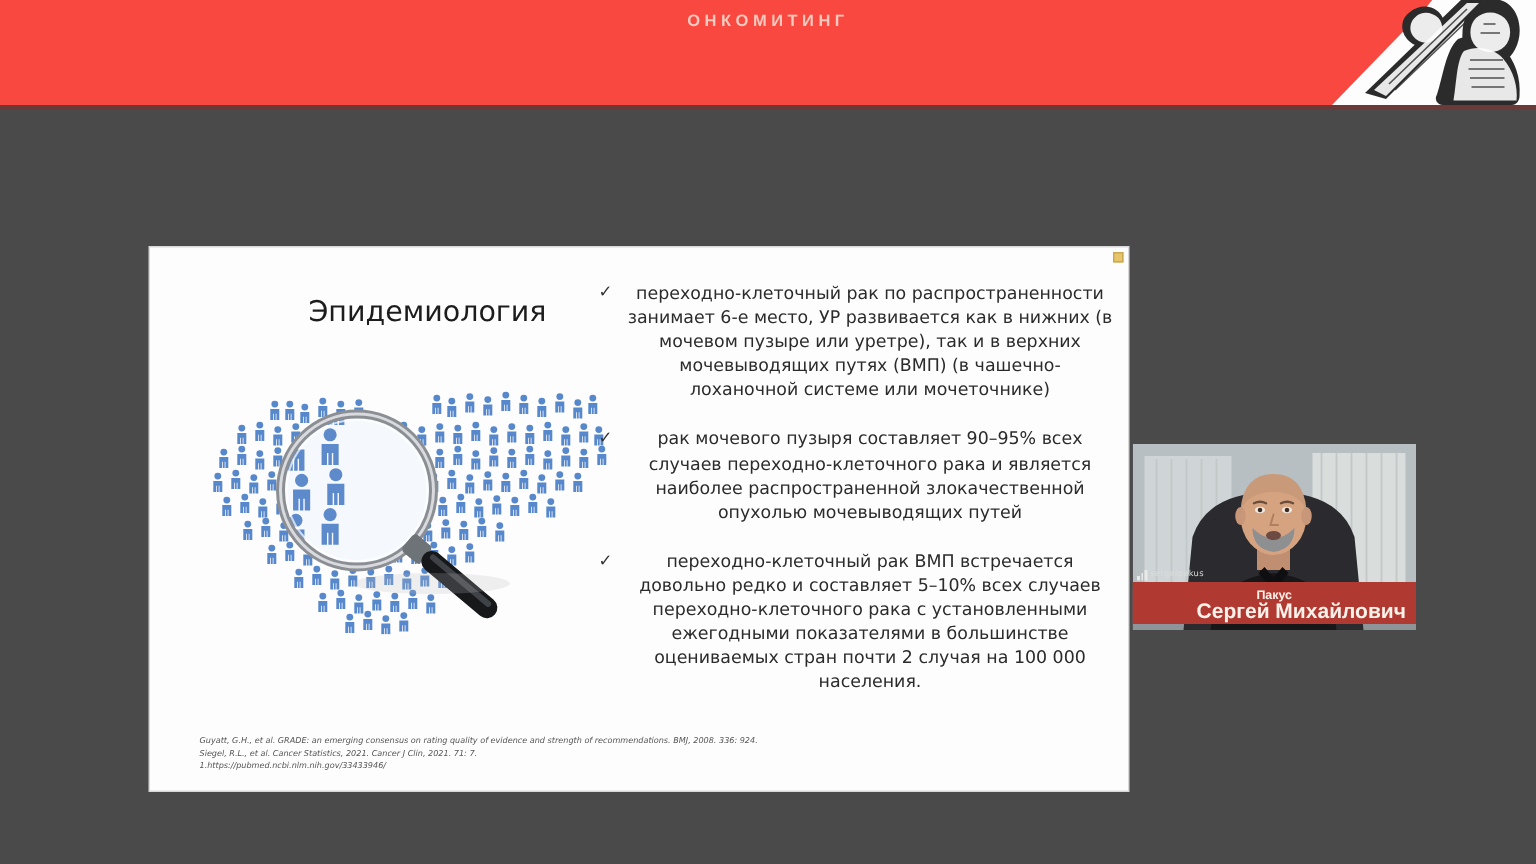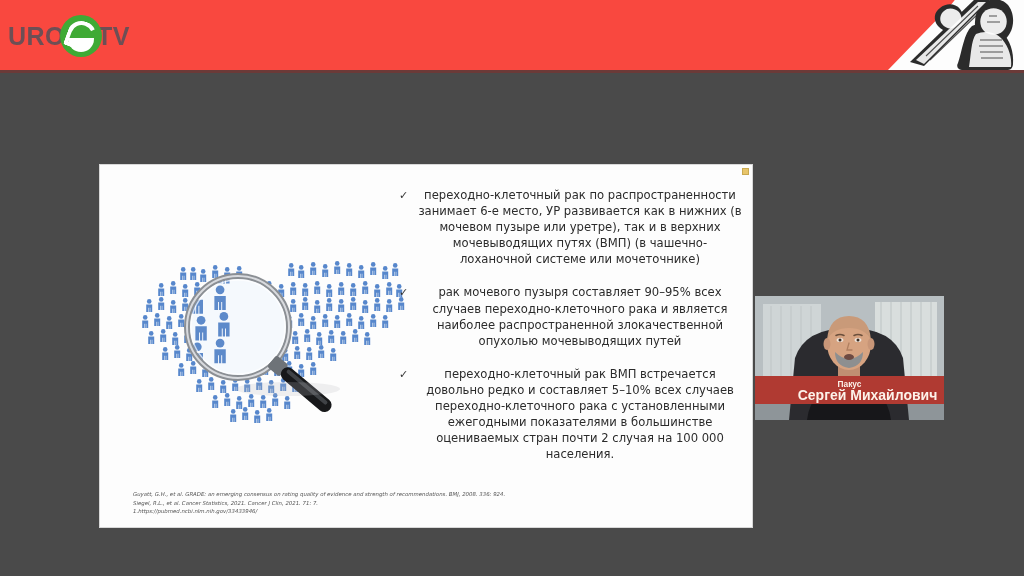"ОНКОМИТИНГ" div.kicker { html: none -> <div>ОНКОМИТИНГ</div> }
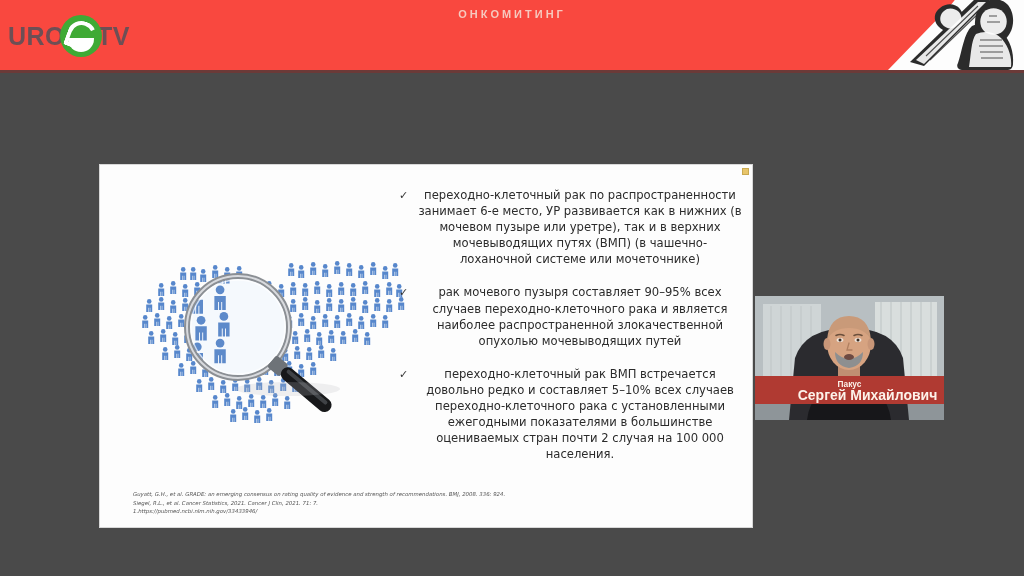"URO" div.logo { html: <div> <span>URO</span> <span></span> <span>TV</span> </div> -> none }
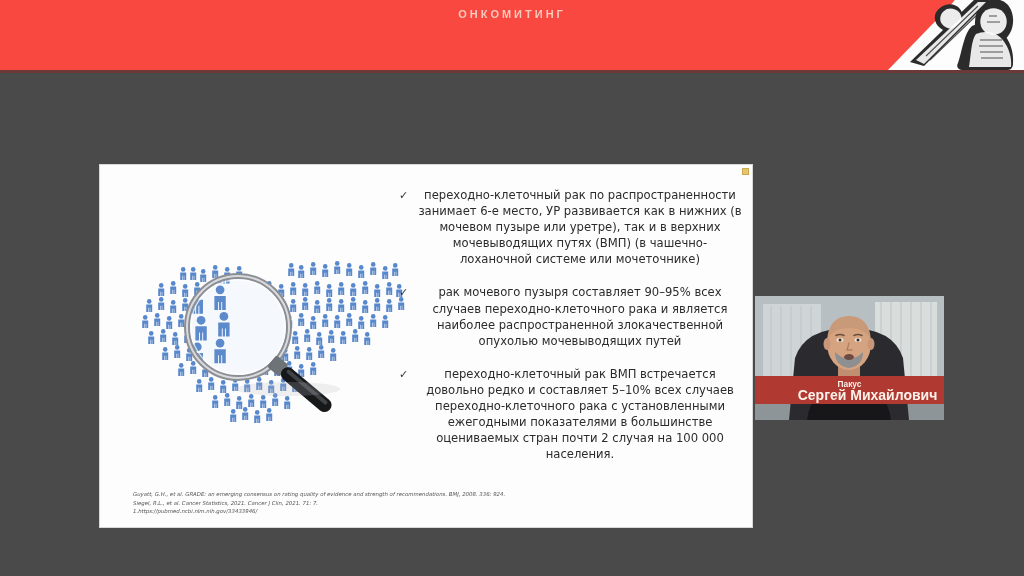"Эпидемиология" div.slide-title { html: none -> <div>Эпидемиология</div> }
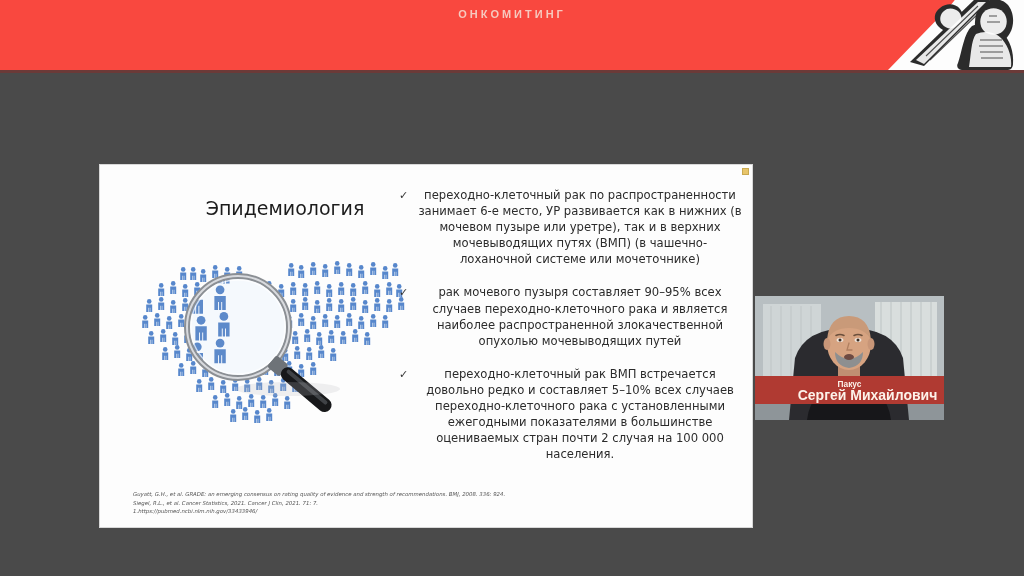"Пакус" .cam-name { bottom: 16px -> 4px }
++++++++++++++++++++
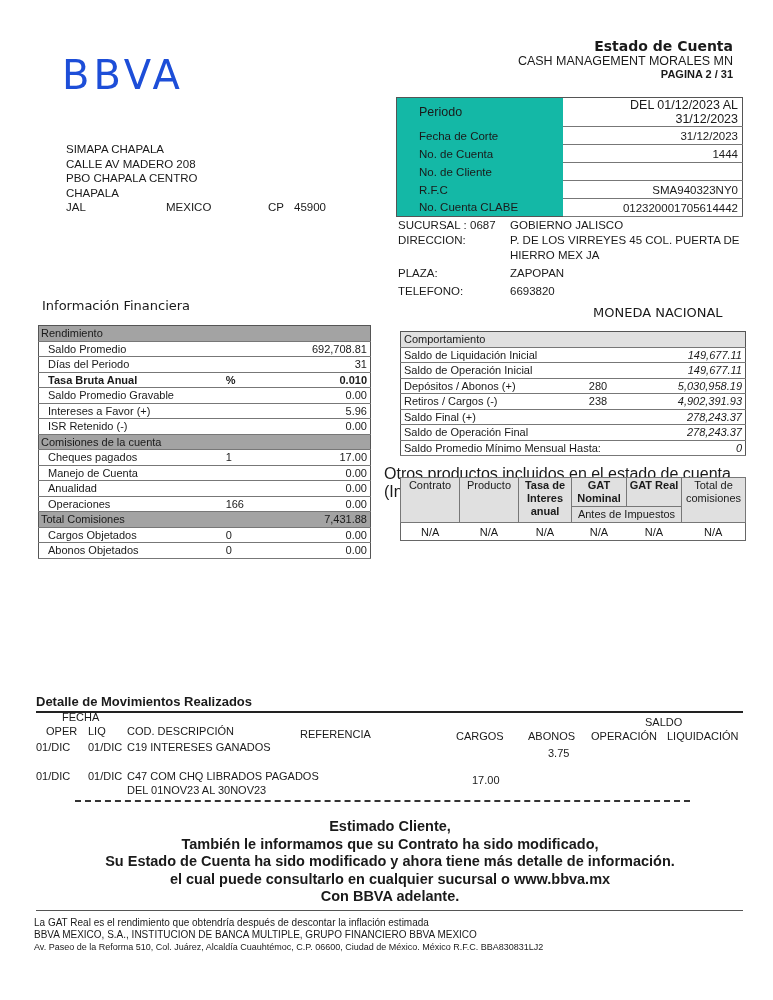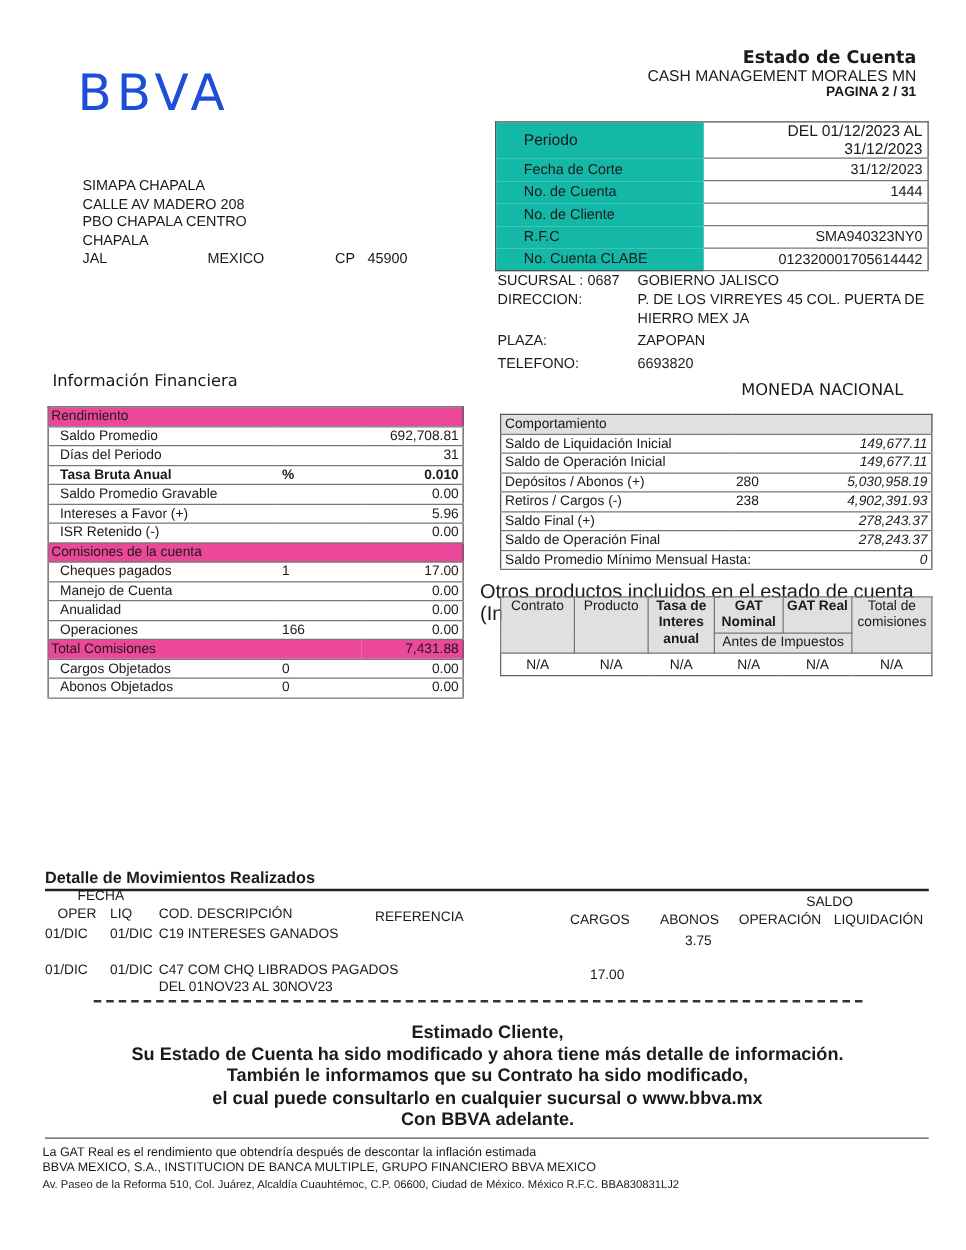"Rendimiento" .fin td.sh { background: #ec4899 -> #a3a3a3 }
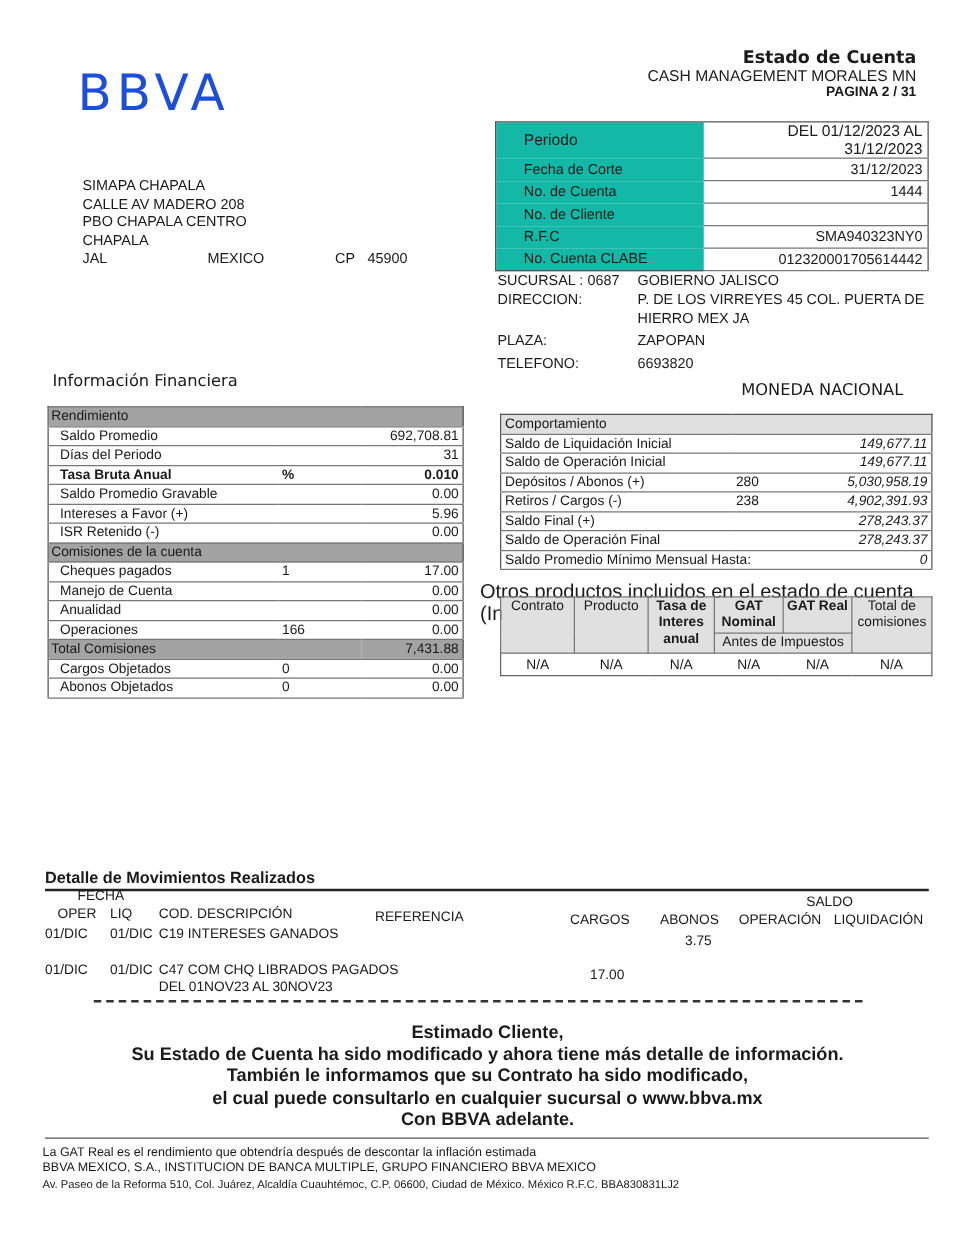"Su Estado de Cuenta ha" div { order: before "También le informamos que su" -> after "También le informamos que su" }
++++++++++++++++++++
*TASK DIRECTIONS:* Go to the line above holding "none -> <div>ОНКОМИТИНГ</div>", then copy exactly each line down to and including the one holding "bottom: 16px ->", leaving pictures out.

*RESULT OF THIS TASK:*
"ОНКОМИТИНГ" div.kicker { html: none -> <div>ОНКОМИТИНГ</div> }
"URO" div.logo { html: <div> <span>URO</span> <span></span> <span>TV</span> </div> -> none }
"Эпидемиология" div.slide-title { html: none -> <div>Эпидемиология</div> }
"Пакус" .cam-name { bottom: 16px -> 4px }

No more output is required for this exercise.